(Detected change data)
*** Block opens ***

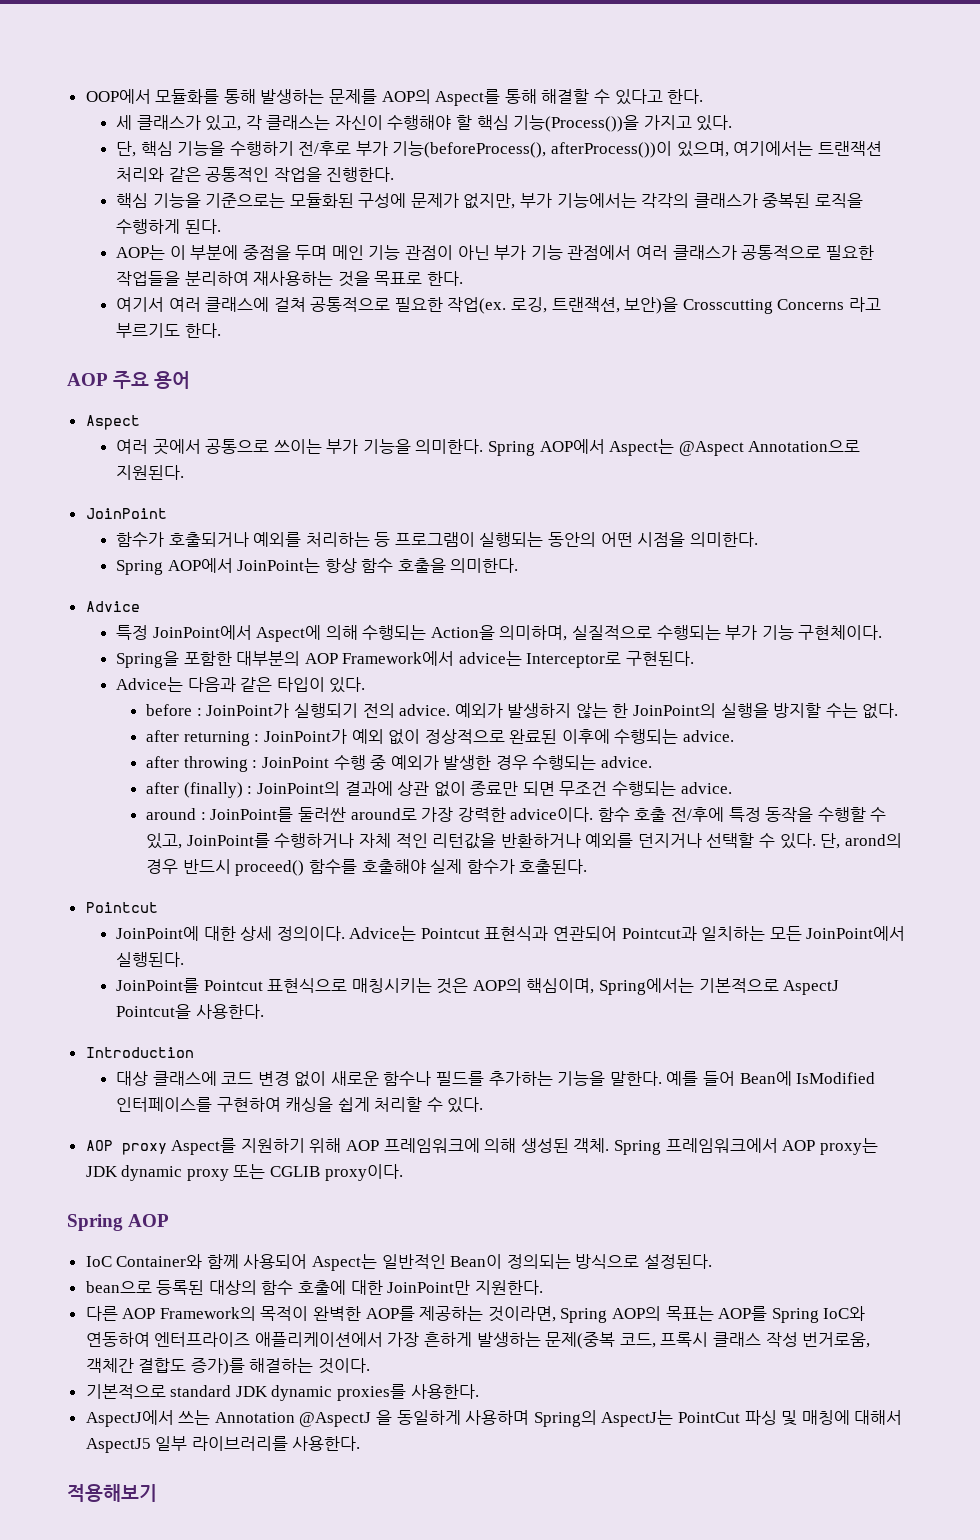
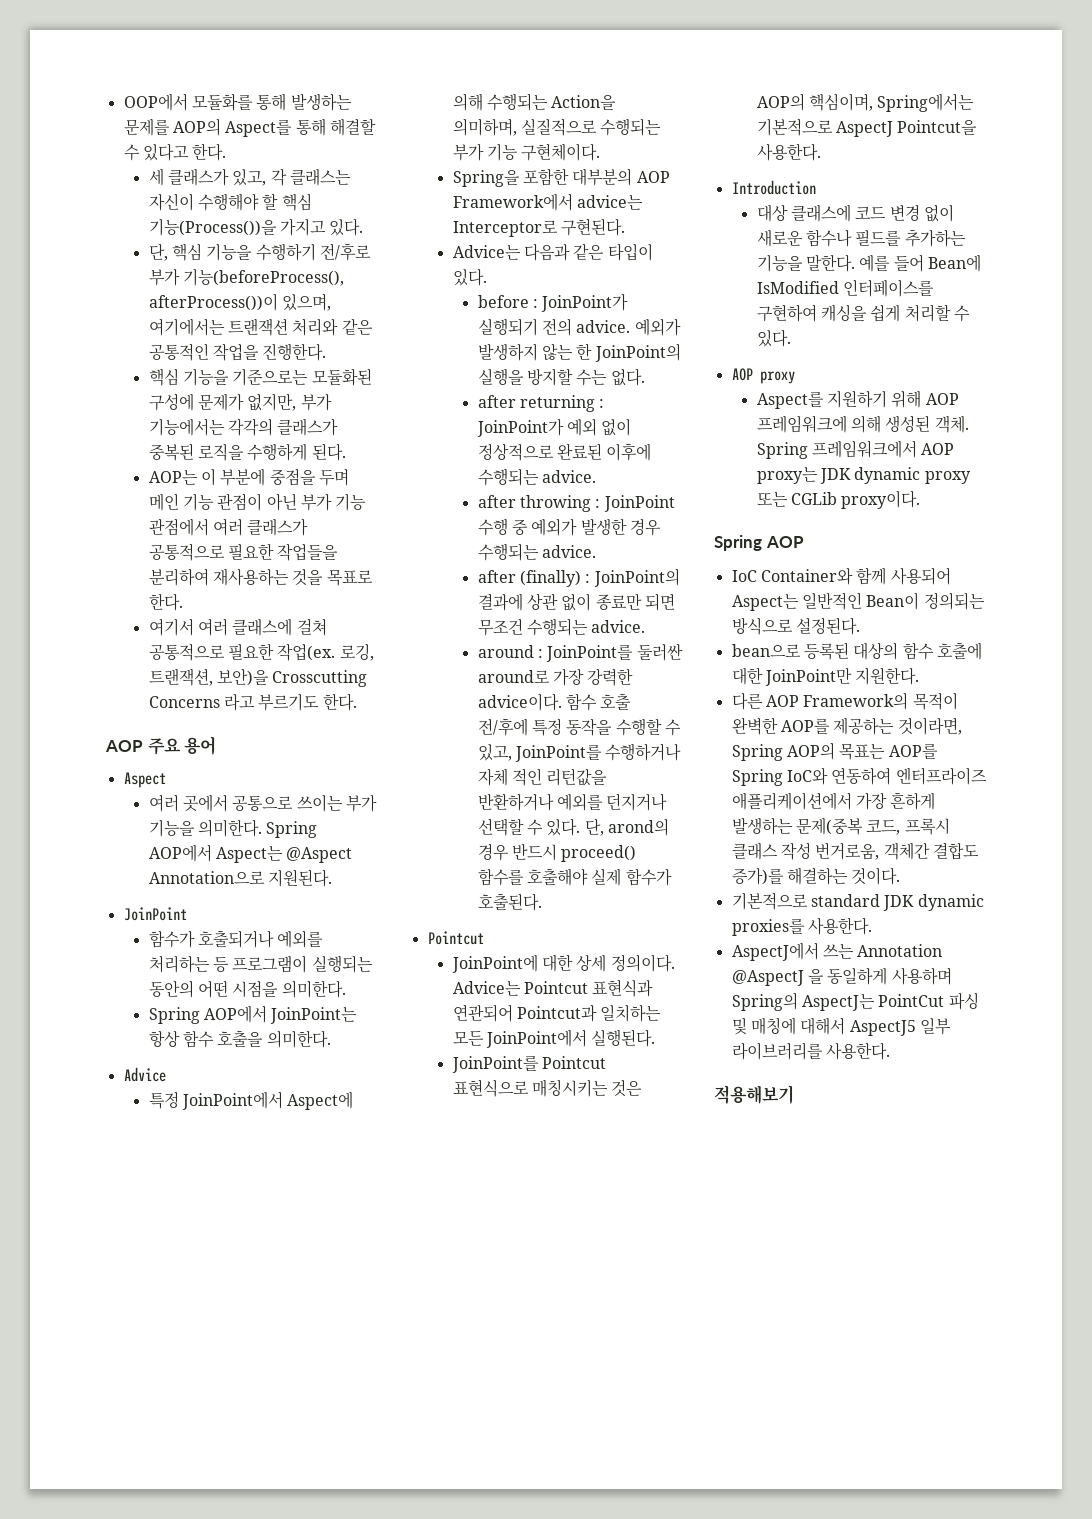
(167, 1149) none -> (795, 377) //
[270,1166,321,1177] CGLIB -> [790,492,837,505] CGLib

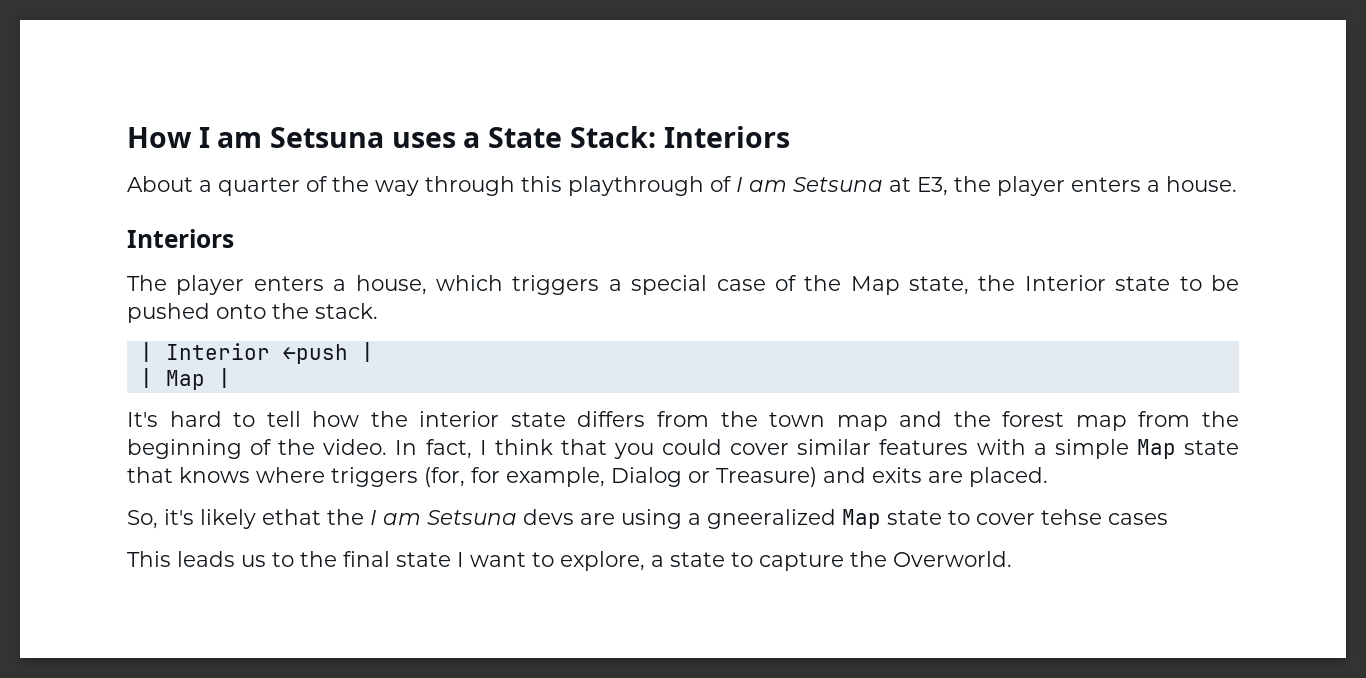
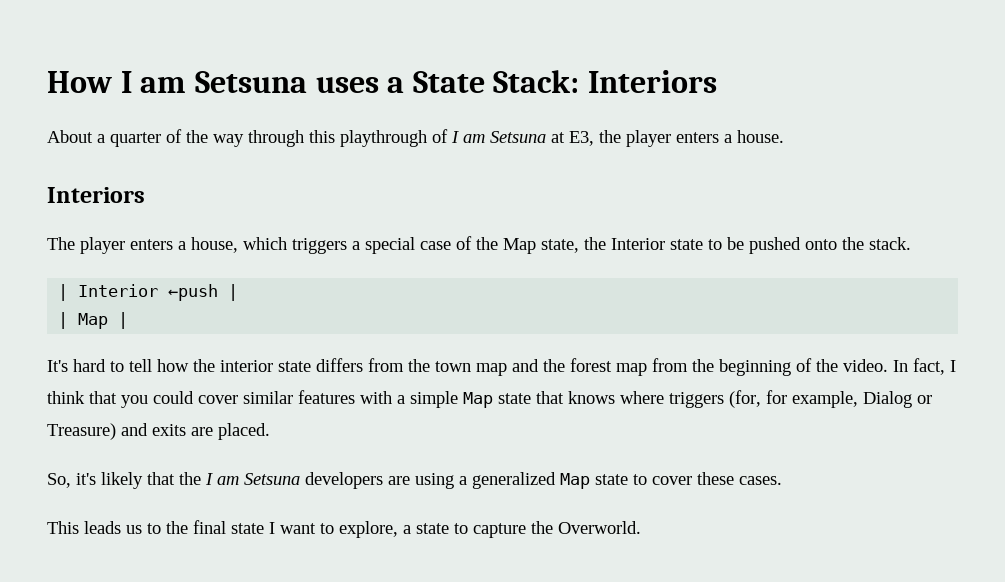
[262,509,321,525] ethat -> [147,472,175,485] that
[523,509,574,525] devs -> [305,472,383,489] developers
[707,509,836,529] gneeralized -> [472,472,556,489] generalized
[1041,509,1168,525] tehse cases -> [697,472,782,485] these cases.

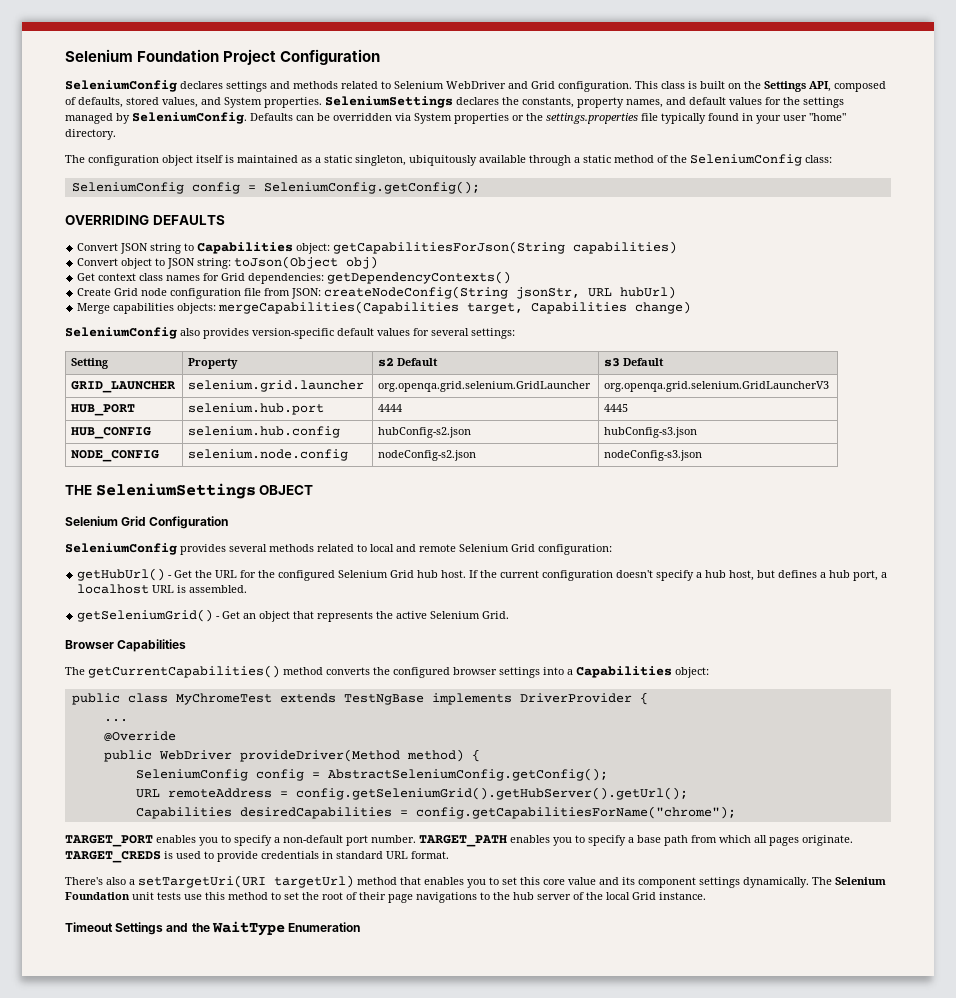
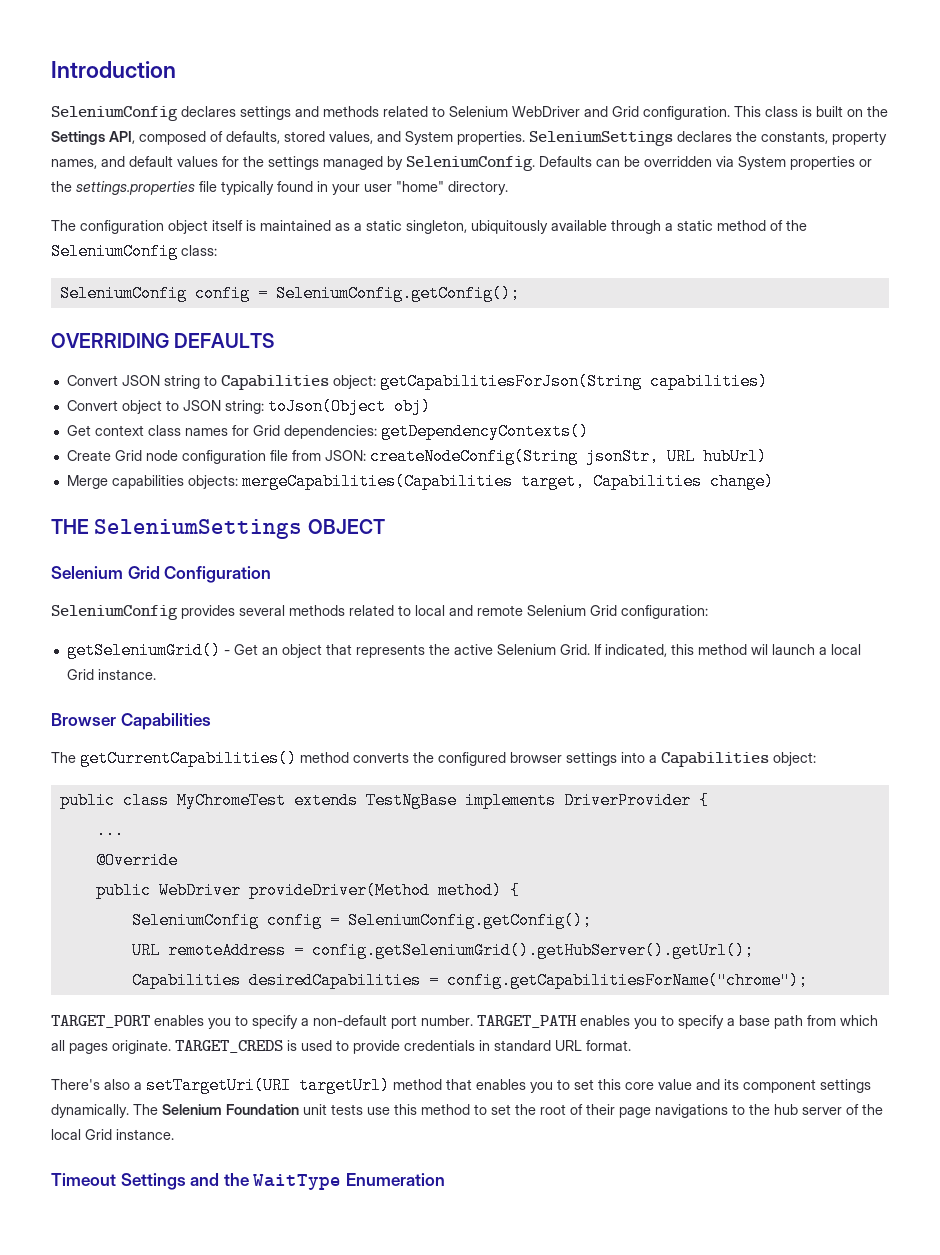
[65,49,381,65] Selenium Foundation Project Configuration -> [51,61,176,78] Introduction
[65,327,515,339] [71,358,110,369] [188,358,239,369] [378,358,439,367] [604,358,665,367] [71,381,176,393] [188,380,365,392] [378,381,592,392] [604,381,830,392] [71,404,136,416] [188,403,325,415] [378,404,403,412] [604,404,629,412] [71,427,152,439] [188,426,341,438] [378,427,472,438] [604,427,698,438] [71,450,160,462] [188,449,349,461] [378,450,477,461] [604,450,703,461] // SeleniumConfig also provides version-specific default values for several settings: // Setting | Property | s2 Default | s3 Default // GRID_LAUNCHER | selenium.grid.launcher | org.openqa.grid.selenium.GridLauncher | org.openqa.grid.selenium.GridLauncherV3 // HUB_PORT | selenium.hub.port | 4444 | 4445 // HUB_CONFIG | selenium.hub.config | hubConfig-s2.json | hubConfig-s3.json // NODE_CONFIG | selenium.node.config | nodeConfig-s2.json | nodeConfig-s3.json -> (774, 481) none
[77,568,888,581] [77,584,248,594] // getHubUrl() - Get the URL for the configured Selenium Grid hub host. If the current configuration doesn't specify a hub host, but defines a hub port, a localhost URL is assembled. -> (708, 612) none
(510, 615) none -> [593,644,861,657] [66,669,156,680] If indicated, this method wil launch a local Grid instance.
[327,768,608,781] AbstractSeleniumConfig.getConfig(); -> [347,912,592,929] SeleniumConfig.getConfig();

*** Block closes ***

**YOUR TASK:**
Each line above from the one containing "[523,509,574,525] devs ->" through the one containing "(510, 615) none" is to be returned verbatim. Nothing else, and no pictures.

**OUTPUT:**
[523,509,574,525] devs -> [305,472,383,489] developers
[707,509,836,529] gneeralized -> [472,472,556,489] generalized
[1041,509,1168,525] tehse cases -> [697,472,782,485] these cases.

[65,49,381,65] Selenium Foundation Project Configuration -> [51,61,176,78] Introduction
[65,327,515,339] [71,358,110,369] [188,358,239,369] [378,358,439,367] [604,358,665,367] [71,381,176,393] [188,380,365,392] [378,381,592,392] [604,381,830,392] [71,404,136,416] [188,403,325,415] [378,404,403,412] [604,404,629,412] [71,427,152,439] [188,426,341,438] [378,427,472,438] [604,427,698,438] [71,450,160,462] [188,449,349,461] [378,450,477,461] [604,450,703,461] // SeleniumConfig also provides version-specific default values for several settings: // Setting | Property | s2 Default | s3 Default // GRID_LAUNCHER | selenium.grid.launcher | org.openqa.grid.selenium.GridLauncher | org.openqa.grid.selenium.GridLauncherV3 // HUB_PORT | selenium.hub.port | 4444 | 4445 // HUB_CONFIG | selenium.hub.config | hubConfig-s2.json | hubConfig-s3.json // NODE_CONFIG | selenium.node.config | nodeConfig-s2.json | nodeConfig-s3.json -> (774, 481) none
[77,568,888,581] [77,584,248,594] // getHubUrl() - Get the URL for the configured Selenium Grid hub host. If the current configuration doesn't specify a hub host, but defines a hub port, a localhost URL is assembled. -> (708, 612) none
(510, 615) none -> [593,644,861,657] [66,669,156,680] If indicated, this method wil launch a local Grid instance.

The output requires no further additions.